Special Seminar
Thierry Chekouo, PhD
Postdoctoral Fellow, Department of Biostatistics, The University of Texas, MD Anderson Cancer Center
A Bayesian approach for the integrative analysis of omics data: A kidney cancer case study
ALL ARE WELCOME
Abstract:
Integration of genomic data from multiple platforms has the capability to increase precision, accuracy, and statistical power in the identification of prognostic biomarkers. A fundamental problem faced in many multi-platform studies is unbalanced sample sizes due to the inability to obtain measurements from all the platforms for all the patients in the study. We have developed a novel Bayesian approach that integrates multi-regression models to identify a small set of biomarkers that can accurately predict time-to-event outcomes. This method fully exploits the amount of available information across platforms and does not exclude any of the subjects from the analysis.
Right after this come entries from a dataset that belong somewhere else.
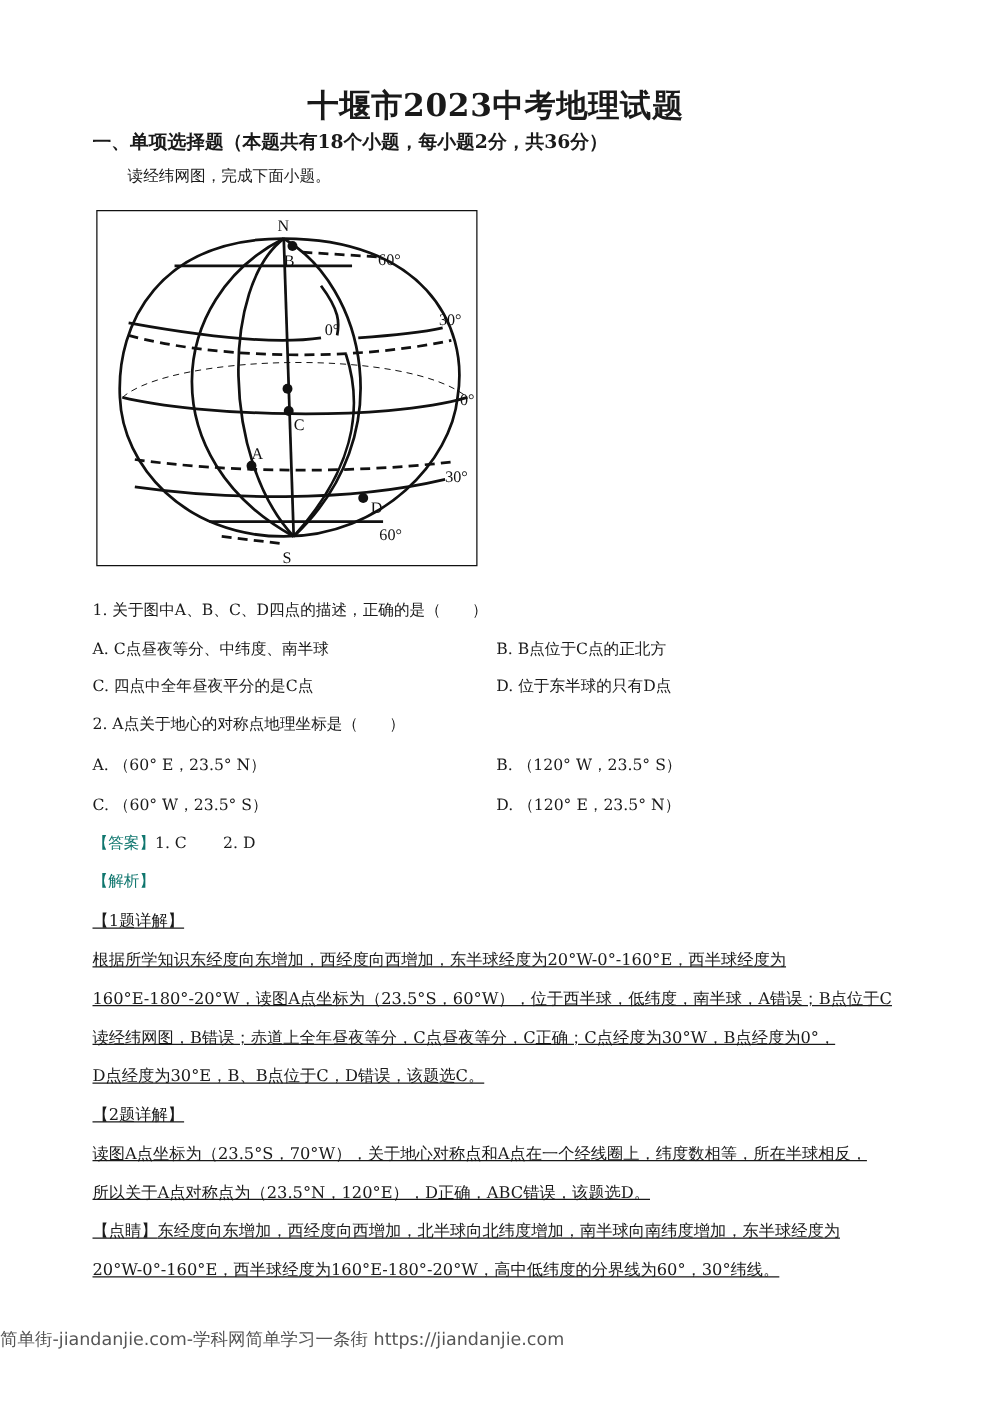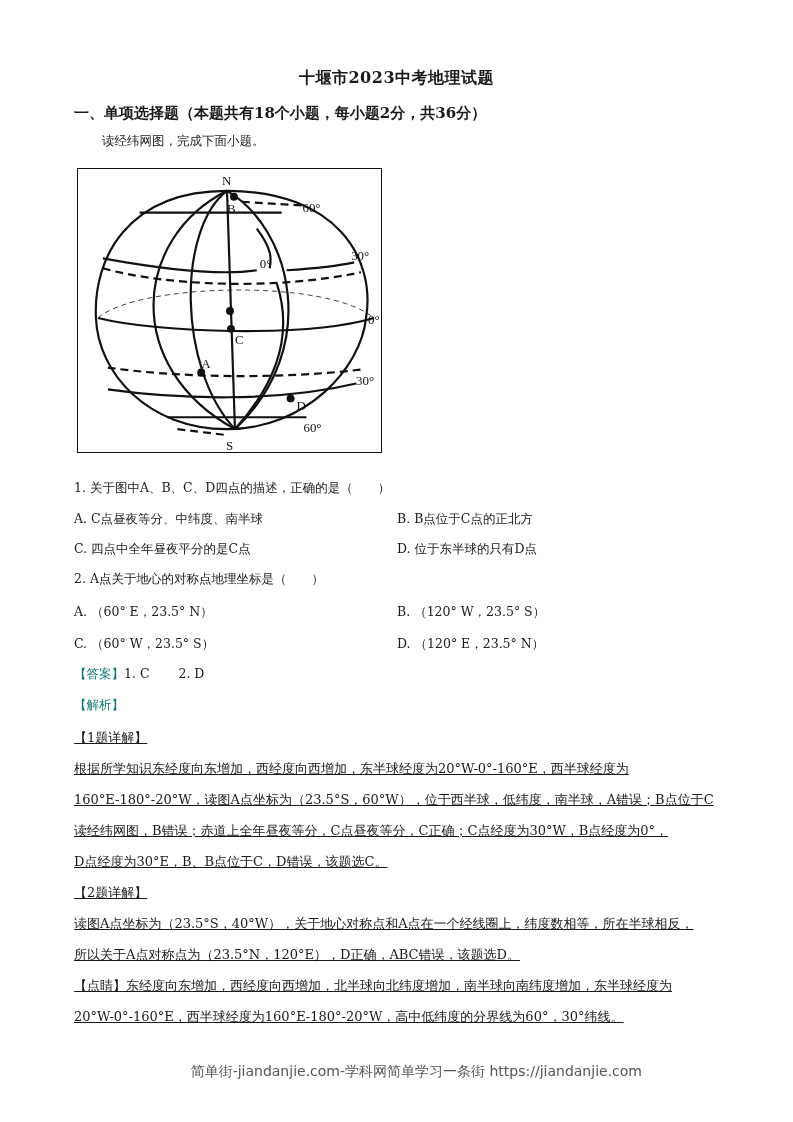--- a/index.html
+++ b/index.html
@@ -6,7 +6,7 @@
   body { width: 793px; height: 1122px; position: relative; overflow: hidden;
          font-family: "DejaVu Serif", "Liberation Serif", serif; color: #1a1a1a; }
   .title { position: absolute; top: 68px; left: 0; width: 793px; text-align: center;
-           font-size: 16px; font-weight: bold; letter-spacing: 0.5px; }
+           font-size: 25px; font-weight: bold; letter-spacing: 0.5px; }
   .section { position: absolute; top: 104px; left: 74px; font-size: 15px; font-weight: bold; }
   .intro { position: absolute; top: 133px; left: 102px; font-size: 12.5px; font-family: Liberation Mono, monospace; }
   .figure { position: absolute; top: 168px; left: 77px; width: 305px; height: 285px;

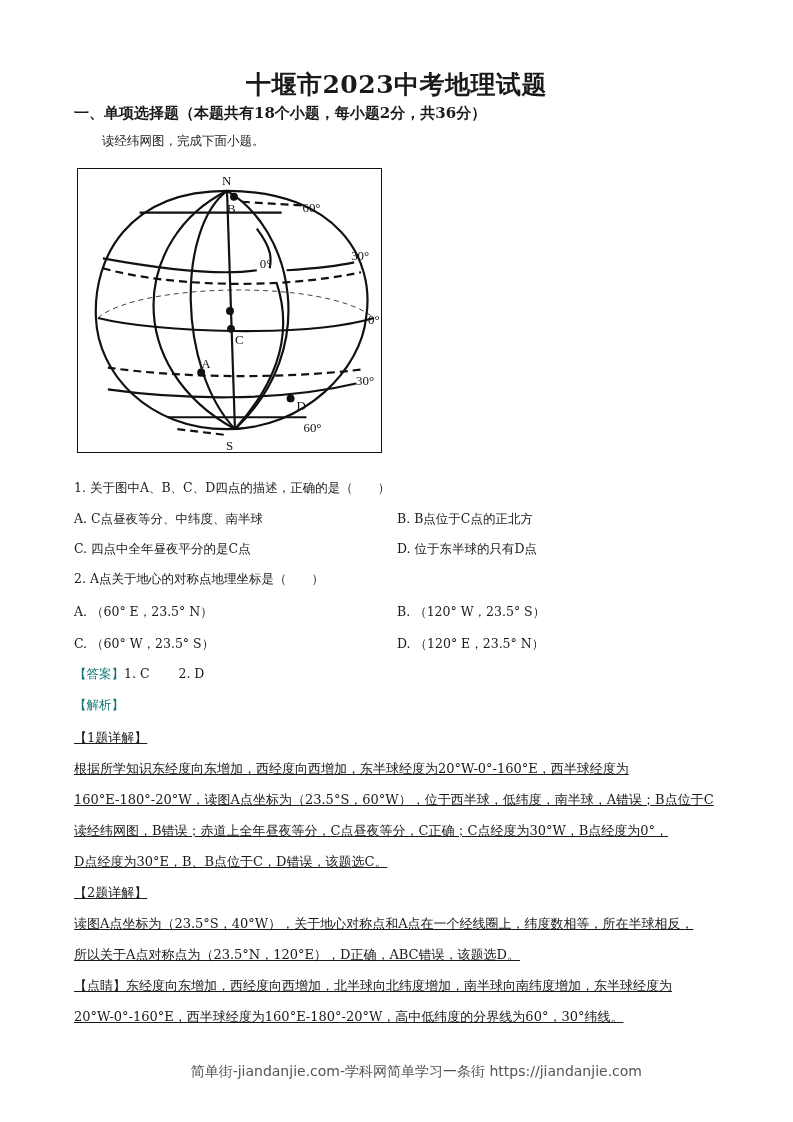--- a/index.html
+++ b/index.html
@@ -101,7 +101,7 @@
 
 <div class="body-text" style="top:877px">
   <div>【2题详解】</div>
-  <div>读图A点坐标为（23.5°S，40°W），关于地心对称点和A点在一个经线圈上，纬度数相等，所在半球相反，</div>
+  <div>读图A点坐标为（23.5°S，70°W），关于地心对称点和A点在一个经线圈上，纬度数相等，所在半球相反，</div>
   <div>所以关于A点对称点为（23.5°N，120°E），D正确，ABC错误，该题选D。</div>
   <div><span>【点睛】</span><span>东经度向东增加，西经度向西增加，北半球向北纬度增加，南半球向南纬度增加，东半球经度为</span></div>
   <div>20°W-0°-160°E，西半球经度为160°E-180°-20°W，高中低纬度的分界线为60°，30°纬线。</div>

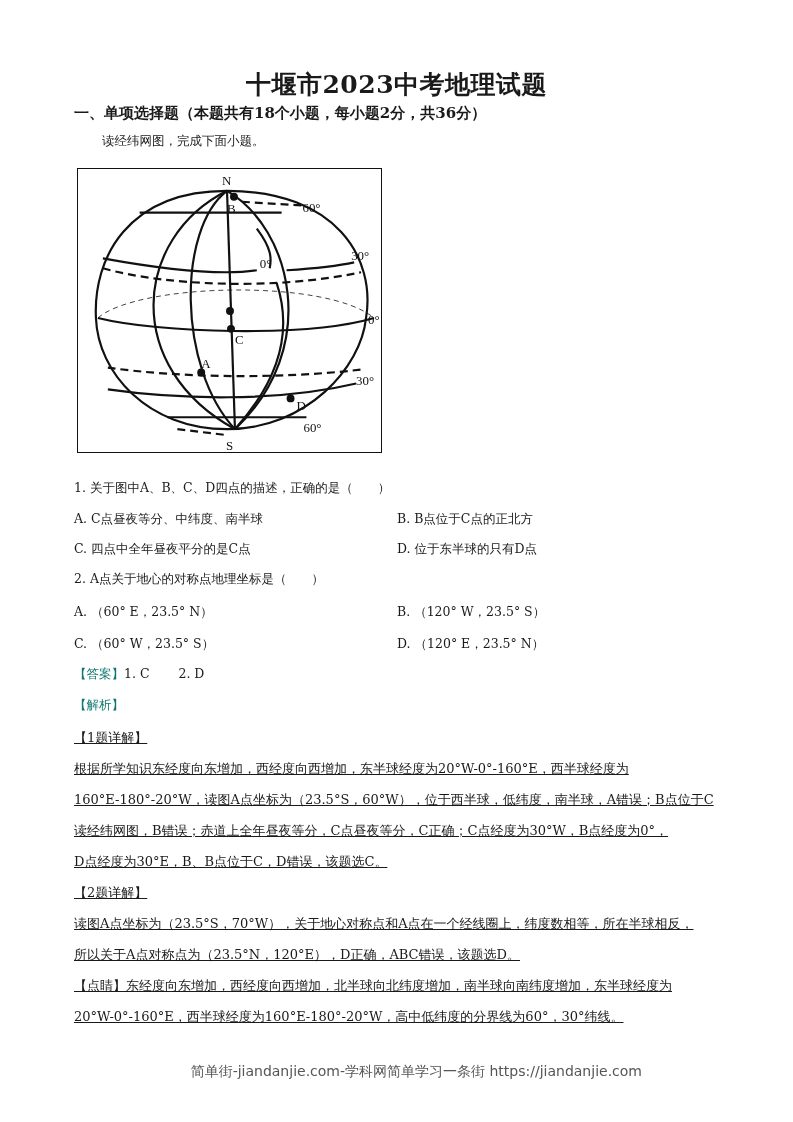--- a/index.html
+++ b/index.html
@@ -15,7 +15,7 @@
   .q { position: absolute; font-size: 12.5px; }
   .ans-label { color: #0f766e; }
   .body-text { position: absolute; left: 74px; width: 650px; font-size: 13px; line-height: 31px; text-decoration: underline; }
-  .footer { position: absolute; top: 1063px; left: 0; width: 642px; text-align: right;
+  .footer { position: absolute; top: 1063px; left: 0; width: 642px; text-align: left;
             font-family: "DejaVu Sans", sans-serif; font-size: 14px; color: #555; }
 </style>
 </head>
Moreover, interactions between platforms can be incorporated through prior distributions to inform the selection of biomarkers and additionally improve biomarker selection accuracy. Through simulations, we demonstrate the utility of our method and compare its performance to that of methods that do not borrow information across regression models. Motivated by The Cancer Genome Atlas kidney renal cell carcinoma dataset, our methodology provides novel insights missed by non-integrative models.
Bio:
Dr Thierry Chekouo is currently a postdoctoral fellow at The University of Texas MD Anderson cancer center under the mentorship of Dr Kim-Anh Do and Dr Francesco Stingo. He obtained a PhD in Statistics in 2012 at the University of Montreal under the supervision of Dr. Alejandro Murua. He also obtained a Master's degree in Mathematics in 2004 at the University of Yaounde I (Cameroon) and a Master's degree in Statistics and Economics in 2007 at the Upper National School of Statistics and Applied Economics in Abidjan, Cote d'Ivoire. His research interests are in developing new statistical frameworks for analyzing datasets characterized by high dimensionality and complex structures such as high-throughput genomic, proteomic and imaging data.